EXERCISE DESCRIPTION: Each entry is to be restated word for word, with nothing omitted.
======== PROVIDED INFORMATION ========
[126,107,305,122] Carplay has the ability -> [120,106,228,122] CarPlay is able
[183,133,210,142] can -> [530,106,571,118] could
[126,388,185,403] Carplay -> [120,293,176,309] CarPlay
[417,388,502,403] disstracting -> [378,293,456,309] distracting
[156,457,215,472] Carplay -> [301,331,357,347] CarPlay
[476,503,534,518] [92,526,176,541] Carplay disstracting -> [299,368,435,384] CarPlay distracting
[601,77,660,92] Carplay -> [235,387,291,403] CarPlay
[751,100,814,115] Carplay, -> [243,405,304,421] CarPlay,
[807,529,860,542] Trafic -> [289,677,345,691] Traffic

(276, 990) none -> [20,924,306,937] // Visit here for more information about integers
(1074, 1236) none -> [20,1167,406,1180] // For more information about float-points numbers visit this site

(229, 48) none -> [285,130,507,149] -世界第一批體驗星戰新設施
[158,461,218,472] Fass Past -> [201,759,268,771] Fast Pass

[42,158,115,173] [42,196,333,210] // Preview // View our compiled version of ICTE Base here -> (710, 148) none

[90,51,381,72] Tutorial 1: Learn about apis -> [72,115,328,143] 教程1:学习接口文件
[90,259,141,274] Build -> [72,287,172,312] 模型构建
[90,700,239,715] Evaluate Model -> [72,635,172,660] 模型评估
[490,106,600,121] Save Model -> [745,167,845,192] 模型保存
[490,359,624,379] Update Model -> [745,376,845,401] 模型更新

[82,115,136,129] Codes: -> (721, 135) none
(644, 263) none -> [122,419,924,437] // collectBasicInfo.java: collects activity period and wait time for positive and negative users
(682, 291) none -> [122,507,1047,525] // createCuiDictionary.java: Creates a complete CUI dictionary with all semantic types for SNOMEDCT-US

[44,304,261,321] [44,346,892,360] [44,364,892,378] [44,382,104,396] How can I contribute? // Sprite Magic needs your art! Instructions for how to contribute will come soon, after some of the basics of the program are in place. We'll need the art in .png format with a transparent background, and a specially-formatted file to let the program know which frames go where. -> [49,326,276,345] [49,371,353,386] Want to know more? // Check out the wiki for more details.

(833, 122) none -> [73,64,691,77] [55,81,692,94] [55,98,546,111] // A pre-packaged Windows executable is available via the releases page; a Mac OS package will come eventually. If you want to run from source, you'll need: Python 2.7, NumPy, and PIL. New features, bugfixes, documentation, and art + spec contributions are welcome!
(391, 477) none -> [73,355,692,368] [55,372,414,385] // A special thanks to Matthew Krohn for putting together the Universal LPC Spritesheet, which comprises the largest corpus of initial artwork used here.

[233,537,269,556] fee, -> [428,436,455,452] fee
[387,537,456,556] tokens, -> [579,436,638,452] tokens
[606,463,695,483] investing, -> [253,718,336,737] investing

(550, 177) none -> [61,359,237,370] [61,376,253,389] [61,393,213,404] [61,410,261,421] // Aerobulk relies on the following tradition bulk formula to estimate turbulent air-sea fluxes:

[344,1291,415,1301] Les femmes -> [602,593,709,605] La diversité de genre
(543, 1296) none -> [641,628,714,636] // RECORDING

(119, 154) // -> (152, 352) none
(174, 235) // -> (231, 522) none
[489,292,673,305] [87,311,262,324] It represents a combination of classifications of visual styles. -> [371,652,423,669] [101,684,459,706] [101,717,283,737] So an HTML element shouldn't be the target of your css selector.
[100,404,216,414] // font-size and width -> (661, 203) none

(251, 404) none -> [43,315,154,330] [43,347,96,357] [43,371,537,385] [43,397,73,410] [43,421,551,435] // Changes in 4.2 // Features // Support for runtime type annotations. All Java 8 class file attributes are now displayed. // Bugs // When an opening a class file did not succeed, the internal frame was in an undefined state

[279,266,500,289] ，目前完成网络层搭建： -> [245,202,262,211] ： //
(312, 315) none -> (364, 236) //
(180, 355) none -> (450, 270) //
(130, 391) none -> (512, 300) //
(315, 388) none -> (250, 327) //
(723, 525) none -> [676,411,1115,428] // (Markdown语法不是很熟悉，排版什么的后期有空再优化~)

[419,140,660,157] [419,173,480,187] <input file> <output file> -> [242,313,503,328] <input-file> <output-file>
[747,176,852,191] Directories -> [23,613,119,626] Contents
========
TASK RESULT:
[126,107,305,122] Carplay has the ability -> [120,106,228,122] CarPlay is able
[183,133,210,142] can -> [530,106,571,118] could
[126,388,185,403] Carplay -> [120,293,176,309] CarPlay
[417,388,502,403] disstracting -> [378,293,456,309] distracting
[156,457,215,472] Carplay -> [301,331,357,347] CarPlay
[476,503,534,518] [92,526,176,541] Carplay disstracting -> [299,368,435,384] CarPlay distracting
[601,77,660,92] Carplay -> [235,387,291,403] CarPlay
[751,100,814,115] Carplay, -> [243,405,304,421] CarPlay,
[807,529,860,542] Trafic -> [289,677,345,691] Traffic

(276, 990) none -> [20,924,306,937] // Visit here for more information about integers
(1074, 1236) none -> [20,1167,406,1180] // For more information about float-points numbers visit this site

(229, 48) none -> [285,130,507,149] -世界第一批體驗星戰新設施
[158,461,218,472] Fass Past -> [201,759,268,771] Fast Pass

[42,158,115,173] [42,196,333,210] // Preview // View our compiled version of ICTE Base here -> (710, 148) none

[90,51,381,72] Tutorial 1: Learn about apis -> [72,115,328,143] 教程1:学习接口文件
[90,259,141,274] Build -> [72,287,172,312] 模型构建
[90,700,239,715] Evaluate Model -> [72,635,172,660] 模型评估
[490,106,600,121] Save Model -> [745,167,845,192] 模型保存
[490,359,624,379] Update Model -> [745,376,845,401] 模型更新

[82,115,136,129] Codes: -> (721, 135) none
(644, 263) none -> [122,419,924,437] // collectBasicInfo.java: collects activity period and wait time for positive and negative users
(682, 291) none -> [122,507,1047,525] // createCuiDictionary.java: Creates a complete CUI dictionary with all semantic types for SNOMEDCT-US

[44,304,261,321] [44,346,892,360] [44,364,892,378] [44,382,104,396] How can I contribute? // Sprite Magic needs your art! Instructions for how to contribute will come soon, after some of the basics of the program are in place. We'll need the art in .png format with a transparent background, and a specially-formatted file to let the program know which frames go where. -> [49,326,276,345] [49,371,353,386] Want to know more? // Check out the wiki for more details.

(833, 122) none -> [73,64,691,77] [55,81,692,94] [55,98,546,111] // A pre-packaged Windows executable is available via the releases page; a Mac OS package will come eventually. If you want to run from source, you'll need: Python 2.7, NumPy, and PIL. New features, bugfixes, documentation, and art + spec contributions are welcome!
(391, 477) none -> [73,355,692,368] [55,372,414,385] // A special thanks to Matthew Krohn for putting together the Universal LPC Spritesheet, which comprises the largest corpus of initial artwork used here.

[233,537,269,556] fee, -> [428,436,455,452] fee
[387,537,456,556] tokens, -> [579,436,638,452] tokens
[606,463,695,483] investing, -> [253,718,336,737] investing

(550, 177) none -> [61,359,237,370] [61,376,253,389] [61,393,213,404] [61,410,261,421] // Aerobulk relies on the following tradition bulk formula to estimate turbulent air-sea fluxes:

[344,1291,415,1301] Les femmes -> [602,593,709,605] La diversité de genre
(543, 1296) none -> [641,628,714,636] // RECORDING

(119, 154) // -> (152, 352) none
(174, 235) // -> (231, 522) none
[489,292,673,305] [87,311,262,324] It represents a combination of classifications of visual styles. -> [371,652,423,669] [101,684,459,706] [101,717,283,737] So an HTML element shouldn't be the target of your css selector.
[100,404,216,414] // font-size and width -> (661, 203) none

(251, 404) none -> [43,315,154,330] [43,347,96,357] [43,371,537,385] [43,397,73,410] [43,421,551,435] // Changes in 4.2 // Features // Support for runtime type annotations. All Java 8 class file attributes are now displayed. // Bugs // When an opening a class file did not succeed, the internal frame was in an undefined state

[279,266,500,289] ，目前完成网络层搭建： -> [245,202,262,211] ： //
(312, 315) none -> (364, 236) //
(180, 355) none -> (450, 270) //
(130, 391) none -> (512, 300) //
(315, 388) none -> (250, 327) //
(723, 525) none -> [676,411,1115,428] // (Markdown语法不是很熟悉，排版什么的后期有空再优化~)

[419,140,660,157] [419,173,480,187] <input file> <output file> -> [242,313,503,328] <input-file> <output-file>
[747,176,852,191] Directories -> [23,613,119,626] Contents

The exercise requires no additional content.